RDC: La solidarité entre députés nationaux a été à la base du blocage de la transparence à l'Assemblée nationale entre 2019 et 2023 (Rapport Ebuteli)

Plénière de l'Assemblée nationale
Plénière de l'Assemblée nationale

L'institut congolais de recherche sur la politique, la gouvernance et la violence (Ebuteli) a présenté ce jeudi 12 décembre à Kinshasa, son rapport intitulé « La transparence à l'Assemblée nationale, c'est maintenant». Il s’agit d’un travail qui répertorie les mauvaises pratiques qui ont émaillé la législature 2019-2023 à la chambre basse du parlement, sous Jeanine Mabunda et Christophe Mboso. 

Dans un document d'une trentaine de pages, Ebuteli a révélé combien la solidarité entre députés nationaux, l'influence de la majorité, ont été à la base du blocage de la transparence, privant l'accès aux informations publiques.

«Au sein de l’Assemblée nationale, la solidarité entre les députés, en particulier ceux de la majorité, joue un rôle déterminant dans la perpétuation de l’opacité. Au-delà des divergences politiques, il existe des questions sur lesquelles les députés, qu’ils appartiennent à la majorité ou à l’opposition, se rejoignent tacitement pour restreindre l’accès à certaines informations publiques. Comme le soulignent Évariste Boshab, ancien président de l’Assemblée nationale, et Gamanda Matadi Nenga, ancien député national, “un corps dont les membres ne sont pas soudés par une solidarité, ne serait pas un corps” », écrit Ebuteli.

L’institut en veut comme exemple, les débats sur les émoluments, au cours desquels la majorité des députés nationaux avait décidé de se taire, à l'exception d'une minorité près qui avait pris son courage pour révéler à l'opinion ce que gagnent les élus. 

«Ces députés ont alors été perçus comme des “traîtres”, et des pressions internes ont été exercées contre eux, illustrant ainsi comment la solidarité parlementaire peut se transformer en un mécanisme de répression de la transparence ».
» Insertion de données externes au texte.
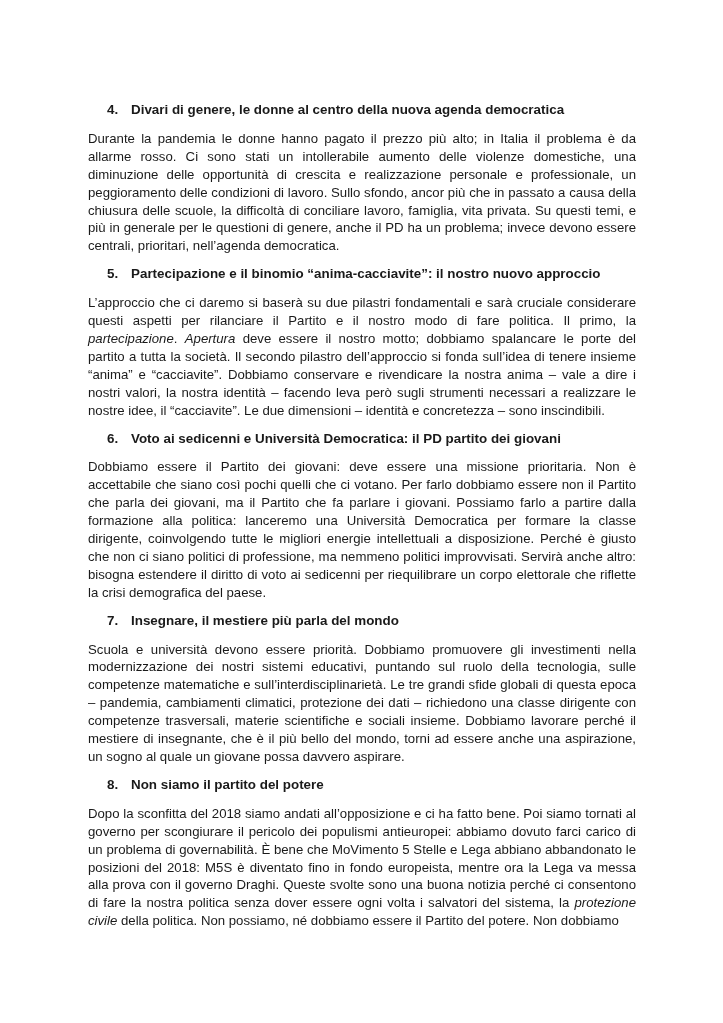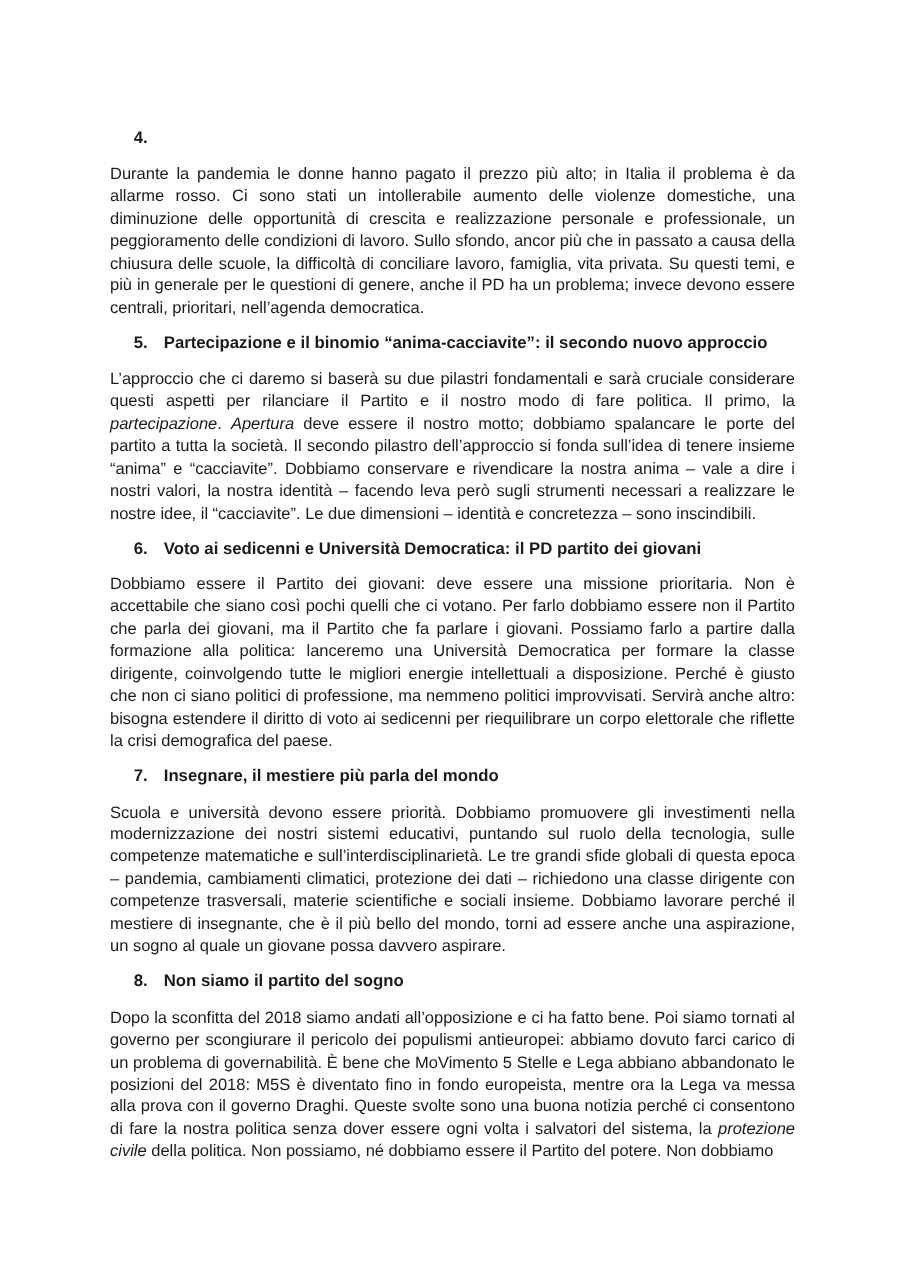"Divari di genere, le donne" span { html: none -> <span>Divari di genere, le donne al centro della nuova agenda democratica</span> }
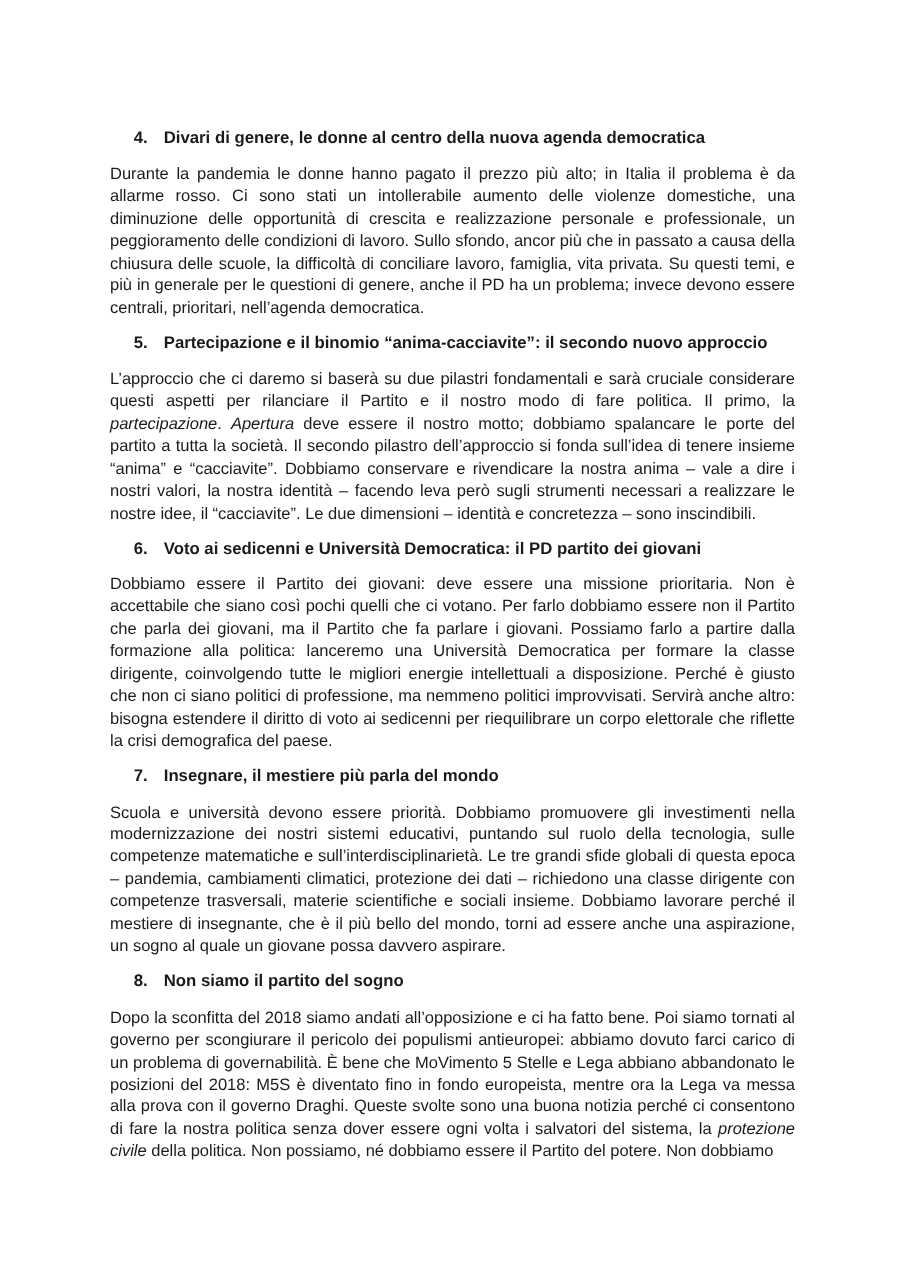"Partecipazione e il binomio" span { text: secondo -> nostro }
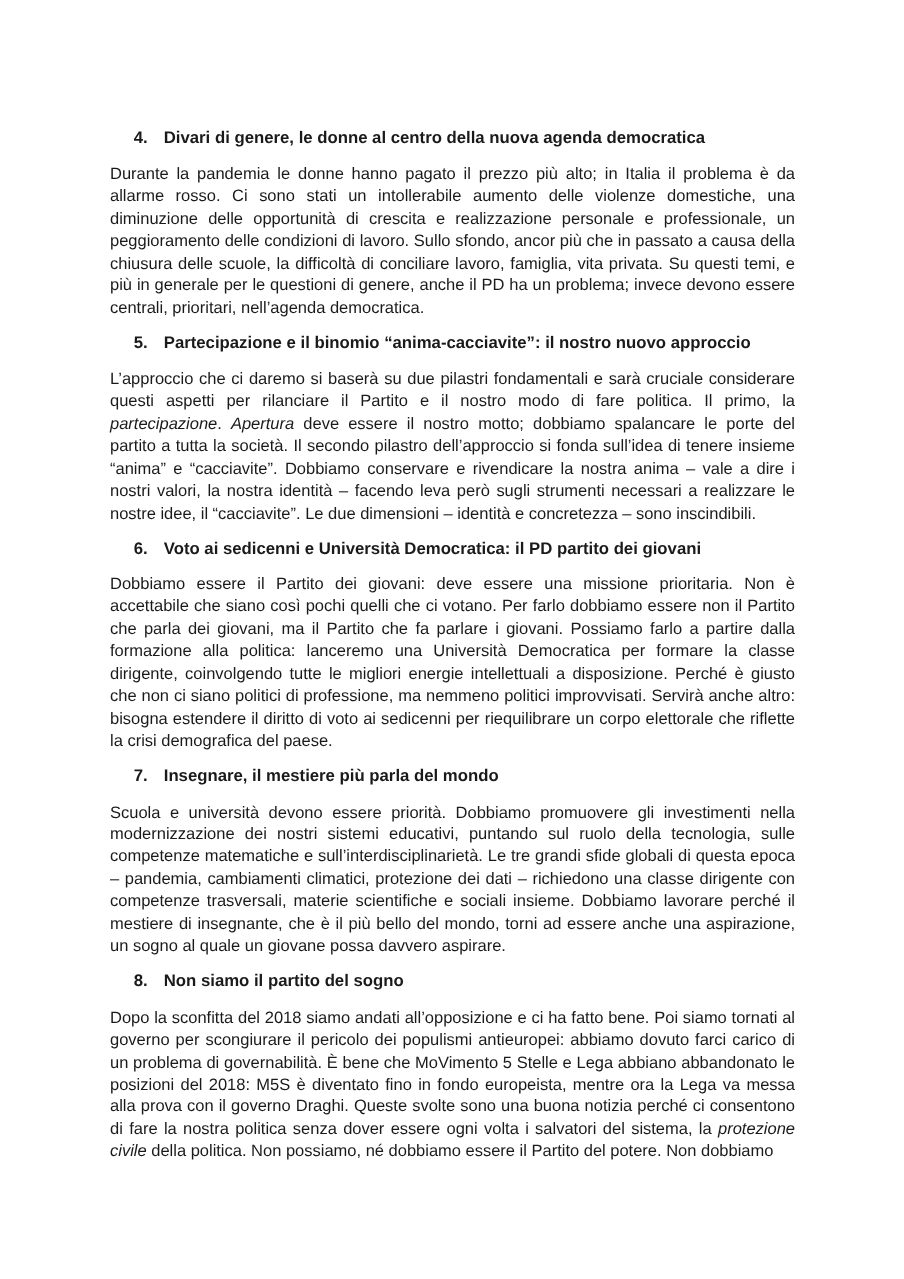"Non siamo il partito del" span { text: sogno -> potere }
Ebuteli regrette que cette solidarité, pourtant réglementaire pour garder l'image de l'institution, donne pratiquement feu vert à la rétention intentionnelle d'informations, voire des sujets d'intérêt national. L'institut fustige également « le rôle clé » que joue la majorité parlementaire dans la limitation de l'accès aux informations relatives aux activités de l'exécutif en vue de protéger ce dernier des critiques de l'opposition.

Invité à la cérémonie de présentation du rapport, le rapporteur de l'assemblée nationale Jacques Djoli a démontré l'importance du parlement dans une démocratie. Ce professeur de droit a déclaré que l'Assemblée nationale constitue le pilier dans un état démocratique, cet organe délibératif d'où proviennent toutes les lois du pays. C'est ainsi, explique-t-il, lorsqu'il y a des coups d'État, les putschistes s'emparent en premier de cet organe, le dissout afin d'établir leur loi. 

« La centralité du jeu démocratique se déroule au parlement. Donc, si vous avez un parlement qui a de la vitalité, vous avez une démocratie. Mais si vous avez un parlement sclérosé, de godillot, vous avez une démocratie de caricature, qui peut virer même dans la démocrature», a-t-il déclaré. 

Pour pallier ces problèmes qui ternissent l'image de l'institution hautement stratégique dans un État de droit, Ebuteli  propose une panoplie des recommandations pratiques, notamment la digitalisation des processus législatifs, la mise en place d’un système numérique de gestion des projets et propositions de loi avec un suivi en temps réel; la réforme des procédures de vote, c'est-à-dire introduire un système de vote électronique sécurisé qui permettra de vérifier la présence et le vote de chaque député en temps réel; le renforcement du contrôle parlementaire en instaurant des commissions d’enquête parlementaires indépendantes pour évaluer de manière objective l’action gouvernementale.